:: Data section ::

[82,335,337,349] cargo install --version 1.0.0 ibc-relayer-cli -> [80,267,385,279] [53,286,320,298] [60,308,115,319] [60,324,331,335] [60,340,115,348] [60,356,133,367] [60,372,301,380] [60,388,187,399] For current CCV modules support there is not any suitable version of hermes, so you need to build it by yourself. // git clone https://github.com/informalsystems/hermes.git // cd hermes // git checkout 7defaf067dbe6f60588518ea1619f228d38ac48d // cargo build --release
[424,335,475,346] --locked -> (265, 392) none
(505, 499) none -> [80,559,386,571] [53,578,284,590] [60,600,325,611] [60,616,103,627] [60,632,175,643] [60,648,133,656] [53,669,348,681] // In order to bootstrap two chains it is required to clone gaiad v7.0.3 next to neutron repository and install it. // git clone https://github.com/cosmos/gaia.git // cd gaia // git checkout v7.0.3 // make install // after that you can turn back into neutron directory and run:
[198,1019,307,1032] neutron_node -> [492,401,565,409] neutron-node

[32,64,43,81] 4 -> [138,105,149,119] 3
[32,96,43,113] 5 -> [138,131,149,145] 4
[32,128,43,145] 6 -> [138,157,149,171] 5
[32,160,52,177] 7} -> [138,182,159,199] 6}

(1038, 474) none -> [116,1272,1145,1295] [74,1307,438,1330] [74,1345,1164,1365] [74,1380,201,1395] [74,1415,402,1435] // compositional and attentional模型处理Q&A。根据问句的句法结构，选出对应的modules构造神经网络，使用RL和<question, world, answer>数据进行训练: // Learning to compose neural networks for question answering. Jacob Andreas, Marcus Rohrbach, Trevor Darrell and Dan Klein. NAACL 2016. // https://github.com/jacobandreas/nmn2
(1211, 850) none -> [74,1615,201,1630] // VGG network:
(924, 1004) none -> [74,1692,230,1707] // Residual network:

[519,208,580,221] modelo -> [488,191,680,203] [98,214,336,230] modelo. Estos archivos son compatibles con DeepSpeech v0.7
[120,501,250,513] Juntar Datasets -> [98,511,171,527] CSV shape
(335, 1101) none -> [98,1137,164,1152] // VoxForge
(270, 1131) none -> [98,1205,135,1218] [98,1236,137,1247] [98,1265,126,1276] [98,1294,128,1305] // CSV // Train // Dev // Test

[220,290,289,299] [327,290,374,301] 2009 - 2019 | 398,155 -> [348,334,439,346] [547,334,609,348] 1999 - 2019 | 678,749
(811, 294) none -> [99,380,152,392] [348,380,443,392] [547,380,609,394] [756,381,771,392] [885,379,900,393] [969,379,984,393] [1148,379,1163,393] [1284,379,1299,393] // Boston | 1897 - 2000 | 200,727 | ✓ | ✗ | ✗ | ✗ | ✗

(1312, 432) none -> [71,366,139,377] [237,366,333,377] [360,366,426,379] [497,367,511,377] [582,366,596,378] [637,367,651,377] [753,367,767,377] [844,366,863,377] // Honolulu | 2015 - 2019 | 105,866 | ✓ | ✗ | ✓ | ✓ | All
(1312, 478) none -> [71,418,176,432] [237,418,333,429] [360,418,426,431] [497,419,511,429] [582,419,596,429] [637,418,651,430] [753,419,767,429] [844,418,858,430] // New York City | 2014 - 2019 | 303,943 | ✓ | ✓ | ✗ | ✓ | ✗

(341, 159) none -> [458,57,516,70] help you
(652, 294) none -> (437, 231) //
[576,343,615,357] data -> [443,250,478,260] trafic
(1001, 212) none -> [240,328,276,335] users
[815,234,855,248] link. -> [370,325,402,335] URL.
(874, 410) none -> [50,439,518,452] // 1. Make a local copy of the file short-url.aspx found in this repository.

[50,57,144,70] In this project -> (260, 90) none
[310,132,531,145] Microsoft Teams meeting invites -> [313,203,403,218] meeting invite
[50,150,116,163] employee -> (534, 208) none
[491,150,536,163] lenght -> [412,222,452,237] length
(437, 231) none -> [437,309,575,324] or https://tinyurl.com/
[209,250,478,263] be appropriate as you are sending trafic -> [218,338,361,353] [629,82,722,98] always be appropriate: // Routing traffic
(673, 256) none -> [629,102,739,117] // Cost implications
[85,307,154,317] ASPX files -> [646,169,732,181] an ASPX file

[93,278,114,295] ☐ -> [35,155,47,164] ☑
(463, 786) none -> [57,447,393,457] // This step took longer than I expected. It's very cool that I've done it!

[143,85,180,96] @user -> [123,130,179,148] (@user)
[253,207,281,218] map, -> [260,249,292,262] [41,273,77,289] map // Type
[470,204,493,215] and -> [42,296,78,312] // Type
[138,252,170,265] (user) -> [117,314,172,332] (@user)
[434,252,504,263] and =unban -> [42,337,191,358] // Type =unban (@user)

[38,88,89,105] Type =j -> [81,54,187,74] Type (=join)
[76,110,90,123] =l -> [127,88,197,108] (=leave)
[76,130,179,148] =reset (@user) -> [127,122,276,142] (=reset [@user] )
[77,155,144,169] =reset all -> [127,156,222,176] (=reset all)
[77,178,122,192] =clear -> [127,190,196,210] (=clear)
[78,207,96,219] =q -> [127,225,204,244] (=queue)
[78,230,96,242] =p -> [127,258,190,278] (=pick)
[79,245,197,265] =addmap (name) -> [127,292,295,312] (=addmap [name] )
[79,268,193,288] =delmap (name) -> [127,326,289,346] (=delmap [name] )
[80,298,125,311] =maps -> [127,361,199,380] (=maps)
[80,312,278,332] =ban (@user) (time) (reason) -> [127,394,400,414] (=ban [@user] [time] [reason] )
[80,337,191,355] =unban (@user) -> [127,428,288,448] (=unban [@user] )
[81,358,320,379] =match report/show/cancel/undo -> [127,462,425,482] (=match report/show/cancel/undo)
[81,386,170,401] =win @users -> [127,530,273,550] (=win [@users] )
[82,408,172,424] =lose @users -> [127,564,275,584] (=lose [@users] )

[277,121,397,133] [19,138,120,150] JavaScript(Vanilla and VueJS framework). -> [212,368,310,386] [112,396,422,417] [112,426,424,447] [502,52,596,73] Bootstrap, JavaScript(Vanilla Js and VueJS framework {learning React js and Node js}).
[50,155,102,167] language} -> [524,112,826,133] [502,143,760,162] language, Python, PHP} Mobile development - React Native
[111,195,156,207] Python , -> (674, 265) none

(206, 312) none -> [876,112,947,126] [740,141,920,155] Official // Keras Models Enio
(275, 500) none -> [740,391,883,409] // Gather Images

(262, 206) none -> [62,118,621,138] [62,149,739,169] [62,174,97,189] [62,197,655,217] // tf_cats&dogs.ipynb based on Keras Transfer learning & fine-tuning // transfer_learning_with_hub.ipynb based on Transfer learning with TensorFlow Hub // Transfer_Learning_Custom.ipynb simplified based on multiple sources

:::

* [Exercise brief]:
The lines to retype run from the start of the entries through the line containing "(924, 1004) none"; reproduce them exactly and add nothing.

* [Answer area]:
[82,335,337,349] cargo install --version 1.0.0 ibc-relayer-cli -> [80,267,385,279] [53,286,320,298] [60,308,115,319] [60,324,331,335] [60,340,115,348] [60,356,133,367] [60,372,301,380] [60,388,187,399] For current CCV modules support there is not any suitable version of hermes, so you need to build it by yourself. // git clone https://github.com/informalsystems/hermes.git // cd hermes // git checkout 7defaf067dbe6f60588518ea1619f228d38ac48d // cargo build --release
[424,335,475,346] --locked -> (265, 392) none
(505, 499) none -> [80,559,386,571] [53,578,284,590] [60,600,325,611] [60,616,103,627] [60,632,175,643] [60,648,133,656] [53,669,348,681] // In order to bootstrap two chains it is required to clone gaiad v7.0.3 next to neutron repository and install it. // git clone https://github.com/cosmos/gaia.git // cd gaia // git checkout v7.0.3 // make install // after that you can turn back into neutron directory and run:
[198,1019,307,1032] neutron_node -> [492,401,565,409] neutron-node

[32,64,43,81] 4 -> [138,105,149,119] 3
[32,96,43,113] 5 -> [138,131,149,145] 4
[32,128,43,145] 6 -> [138,157,149,171] 5
[32,160,52,177] 7} -> [138,182,159,199] 6}

(1038, 474) none -> [116,1272,1145,1295] [74,1307,438,1330] [74,1345,1164,1365] [74,1380,201,1395] [74,1415,402,1435] // compositional and attentional模型处理Q&A。根据问句的句法结构，选出对应的modules构造神经网络，使用RL和<question, world, answer>数据进行训练: // Learning to compose neural networks for question answering. Jacob Andreas, Marcus Rohrbach, Trevor Darrell and Dan Klein. NAACL 2016. // https://github.com/jacobandreas/nmn2
(1211, 850) none -> [74,1615,201,1630] // VGG network:
(924, 1004) none -> [74,1692,230,1707] // Residual network:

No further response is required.